To do this, we need to investigate the different tools that might be available for this task.
Let's try to find an easy-to-use tool or approach that will let us identify RNA-Seq samples containing "kan" gene sequence.
Attachments
Issue Links
- relates to
-
IGBF-3290 Use new sample labels recommended by Muday Lab
-
- Closed
-
Ann's first idea on what to do:
Augment the tomato SL5 genome assembly and gene model annotations by adding a new "fake" chromosome containing the construct sequence and construct annotations provided by Maarten.

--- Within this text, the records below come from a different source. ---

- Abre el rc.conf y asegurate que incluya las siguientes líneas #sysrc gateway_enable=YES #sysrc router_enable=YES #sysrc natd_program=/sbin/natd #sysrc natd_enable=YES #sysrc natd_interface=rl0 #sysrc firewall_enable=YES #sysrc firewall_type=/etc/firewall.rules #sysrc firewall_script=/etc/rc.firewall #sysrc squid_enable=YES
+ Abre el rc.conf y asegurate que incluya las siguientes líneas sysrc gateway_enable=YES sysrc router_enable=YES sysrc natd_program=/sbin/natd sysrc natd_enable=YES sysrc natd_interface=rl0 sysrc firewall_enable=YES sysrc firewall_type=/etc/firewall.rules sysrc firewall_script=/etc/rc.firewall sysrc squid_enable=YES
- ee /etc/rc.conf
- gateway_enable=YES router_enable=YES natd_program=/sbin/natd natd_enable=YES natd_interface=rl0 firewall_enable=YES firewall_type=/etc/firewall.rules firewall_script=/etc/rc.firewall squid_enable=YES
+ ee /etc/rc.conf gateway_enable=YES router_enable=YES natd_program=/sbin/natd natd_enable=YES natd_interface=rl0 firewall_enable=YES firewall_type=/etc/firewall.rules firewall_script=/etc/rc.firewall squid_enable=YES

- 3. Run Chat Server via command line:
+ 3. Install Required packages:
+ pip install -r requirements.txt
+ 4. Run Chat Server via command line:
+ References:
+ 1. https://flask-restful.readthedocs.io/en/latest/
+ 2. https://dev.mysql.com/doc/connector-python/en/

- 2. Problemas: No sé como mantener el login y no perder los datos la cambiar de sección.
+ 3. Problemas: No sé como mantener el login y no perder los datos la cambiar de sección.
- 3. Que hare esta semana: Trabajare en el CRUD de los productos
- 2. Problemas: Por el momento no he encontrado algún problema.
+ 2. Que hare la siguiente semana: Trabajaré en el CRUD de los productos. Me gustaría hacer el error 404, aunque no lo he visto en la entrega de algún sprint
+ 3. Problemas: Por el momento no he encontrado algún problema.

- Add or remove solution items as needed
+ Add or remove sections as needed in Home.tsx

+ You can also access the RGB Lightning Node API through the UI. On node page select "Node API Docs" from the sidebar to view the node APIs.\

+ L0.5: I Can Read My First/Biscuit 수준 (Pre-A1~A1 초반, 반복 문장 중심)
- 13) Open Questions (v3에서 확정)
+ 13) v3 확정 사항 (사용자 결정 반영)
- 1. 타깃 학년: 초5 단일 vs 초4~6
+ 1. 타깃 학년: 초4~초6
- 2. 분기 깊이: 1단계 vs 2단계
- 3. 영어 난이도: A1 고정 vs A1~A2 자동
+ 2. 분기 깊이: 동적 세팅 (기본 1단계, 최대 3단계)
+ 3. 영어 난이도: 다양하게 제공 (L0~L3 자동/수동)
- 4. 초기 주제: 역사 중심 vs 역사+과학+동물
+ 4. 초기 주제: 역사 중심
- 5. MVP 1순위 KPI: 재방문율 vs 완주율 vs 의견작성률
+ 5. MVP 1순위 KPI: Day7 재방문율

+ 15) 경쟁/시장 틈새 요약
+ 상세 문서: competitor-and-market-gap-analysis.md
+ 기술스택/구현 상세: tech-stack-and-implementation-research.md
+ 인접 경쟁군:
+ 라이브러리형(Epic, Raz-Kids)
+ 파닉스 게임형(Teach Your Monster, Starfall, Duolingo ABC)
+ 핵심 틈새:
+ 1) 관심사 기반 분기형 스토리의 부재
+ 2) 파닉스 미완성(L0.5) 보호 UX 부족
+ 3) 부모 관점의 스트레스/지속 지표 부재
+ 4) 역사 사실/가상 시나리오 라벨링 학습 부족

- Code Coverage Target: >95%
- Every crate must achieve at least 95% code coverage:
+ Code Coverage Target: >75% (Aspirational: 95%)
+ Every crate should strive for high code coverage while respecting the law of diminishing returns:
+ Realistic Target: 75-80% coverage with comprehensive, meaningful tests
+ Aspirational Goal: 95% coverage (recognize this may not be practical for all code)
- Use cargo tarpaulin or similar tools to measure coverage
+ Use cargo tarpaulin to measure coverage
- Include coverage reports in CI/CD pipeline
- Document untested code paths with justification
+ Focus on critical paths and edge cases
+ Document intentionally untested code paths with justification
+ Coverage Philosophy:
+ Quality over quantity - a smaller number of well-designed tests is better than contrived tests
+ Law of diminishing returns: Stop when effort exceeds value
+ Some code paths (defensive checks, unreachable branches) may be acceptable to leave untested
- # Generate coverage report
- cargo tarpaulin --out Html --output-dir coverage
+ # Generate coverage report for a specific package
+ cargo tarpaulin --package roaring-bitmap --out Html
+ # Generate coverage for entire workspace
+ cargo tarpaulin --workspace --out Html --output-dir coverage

Then, we use this as the target assembly in a fresh run of the nf-core rnaseq pipeline. This should produce a new "counts" file with counts for the newly added construct gene locations, including counts for the kanamycin resistance gene. This might not be a great idea! We might be able to find a more direct and simple approach that would be less work. But if we can't, I'm pretty sure this would get the job done.